Two things I never expected to collide in my adult life are Pokemon and liquor, but as I walked through the whisky aisle looking for a cheap bottle, a friend was walking the aisle looking for Pokemon to capture. Last time I checked Pikachu wasn’t a Hennessy sipper but things change, habits form, Pokemon shouldn’t be immune to alcoholism. All weekend everywhere I turned someone was playing Pokemon - on Twitter, on Facebook, in the apartment complex - for the first time in a long time I felt 10 again. That’s the last time I really felt like the world was going Pokemon crazy.
After 20 years, Nintendo has found a way to take the beloved series from the hand-held Gameboy into hand-held smartphones. Pokemon Go is a futuristic step forward for the franchise, a game that takes players outside of their homes to capture Pokemon, collect items, and battle in a way that has never been done before. It only took one weekend for the game to become a global success. It’s been reported that Nintendo’s stock has shot up 25%, with an impressive $7.5 billion grossed since the game’s release. From the U.S. alone, Pokemon Go is making $1.6 million in daily revenue. This isn’t something that should be considered a fad on Twitter, this is a global phenomenon that appeared overnight and completely engrossed the world. Pokemon has always been a cash cow but even by its own standards of success, this is spectacular.

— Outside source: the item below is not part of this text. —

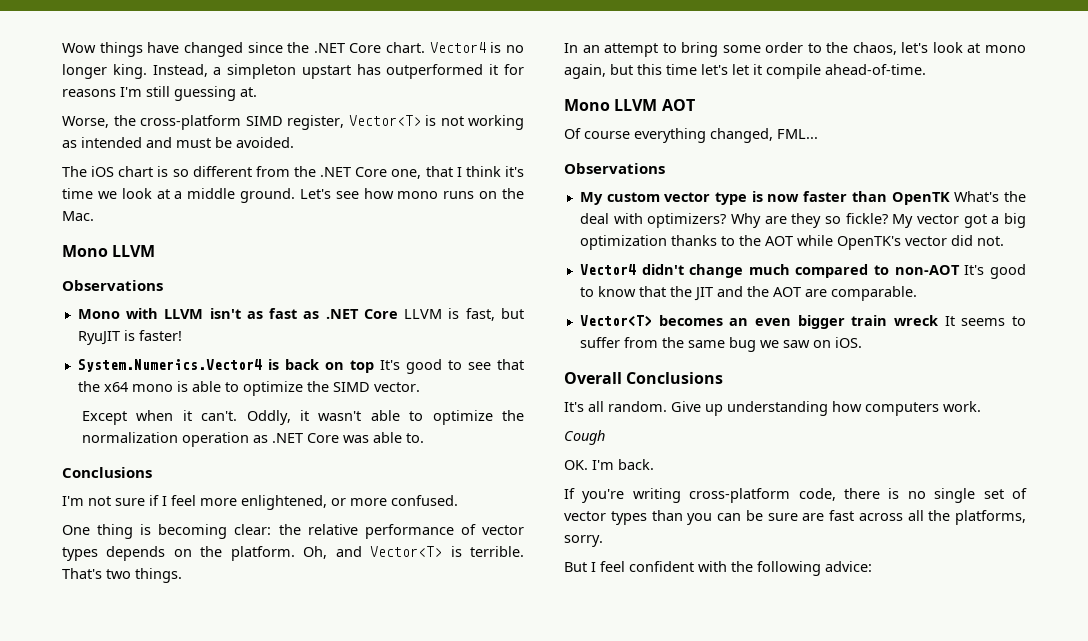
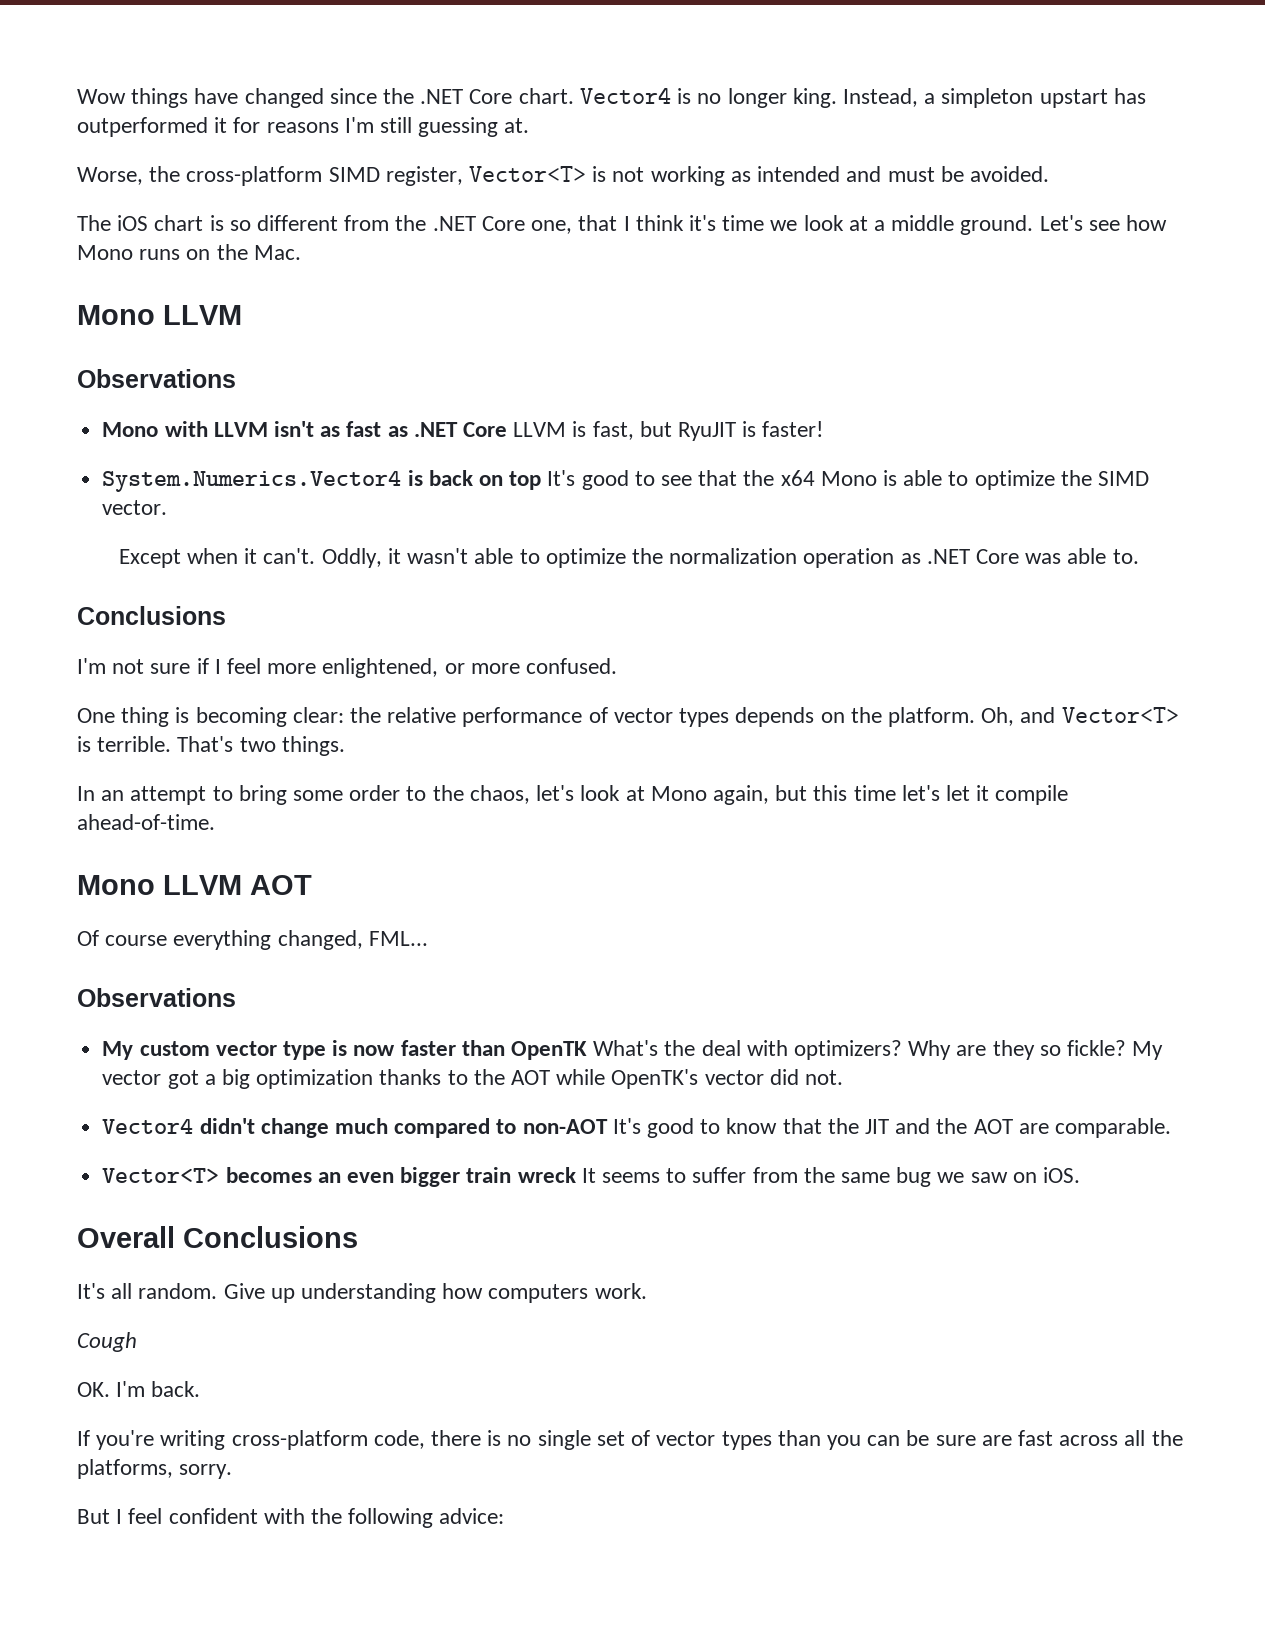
[397,191,439,199] mono -> [77,245,133,260] Mono
[131,384,173,392] mono -> [820,471,877,486] Mono
[985,45,1026,53] mono -> [650,786,707,801] Mono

What really indicates the booming desire to catch them all is that Pokemon music plays have skyrocketed on Spotify. Billboard reported that the legendary “Gotta Catch ‘Em All” theme song that motivated kids to be, “The very best like no one ever was,” has jumped up 362% on a global level in the last seven days. If the plays continue, due to the new streaming rules, I wouldn’t be surprised if the Pokemon theme song pops up on the top of Billboard’s Hot 100.
For the song to experience that much traction in such a short time shows in real time the power of virality in the social media era. The same way music that appears in viral memes will inflate sales and plays, like we saw with 1996's "My Boo" charting again after the running man challenge, Pokemon music is being impacted. Not just the theme song, all Pokemon music. Billboard also reported that overall all Pokemon music that can be found on the app has tripled in plays, including “Pokerap,” “Pokemon Johto,” and “I Want To Be A Hero”; 197,000 new playlists have been created, and 53k of them are uncreatively named “Pikachu.” Hopefully Young Thug’s “Picacho” is included in each one. In other words, yes, seriously, at this very moment this is one of the most popular "rap" songs on Spotify.
Time is being spent playing and listening to Pokemon, it truly feels like we have somehow returned to the year 1996. It’s insane that someone with a song rhyming about Ash and company will make more money on Spotify than a rapper trying to mimic Future or Young Thug. It says a lot about the impact of moments. Because of social media, every little thing can become a huge event. For most of us, Pokemon is nostalgic, but the series didn’t stop when the Gameboy kids became bill-paying adults. There's been a new generation of games for a new generation of kids, I suspect that Pokemon Go is reaching all ages from children to adults due to the series never fading away. Mobile gaming has become a huge industry in the last few years, Pokemon Go is the new Angry Birds, but since it has connections that expand into other industries I wouldn’t be surprised if all things Pokemon are selling like blue magic. Might be a great time to take those old trading cards to eBay.
There’s no telling how long the Pokemon craze will last. The game has already led to a girl discovering a dead body, a robbery, and some questionable security policies that could cause the popular game to peak and fall sooner than later. Still, Pokemon music has never been this popular. The plays are only growing as the journey to be a master continues. What a time to be alive indeed.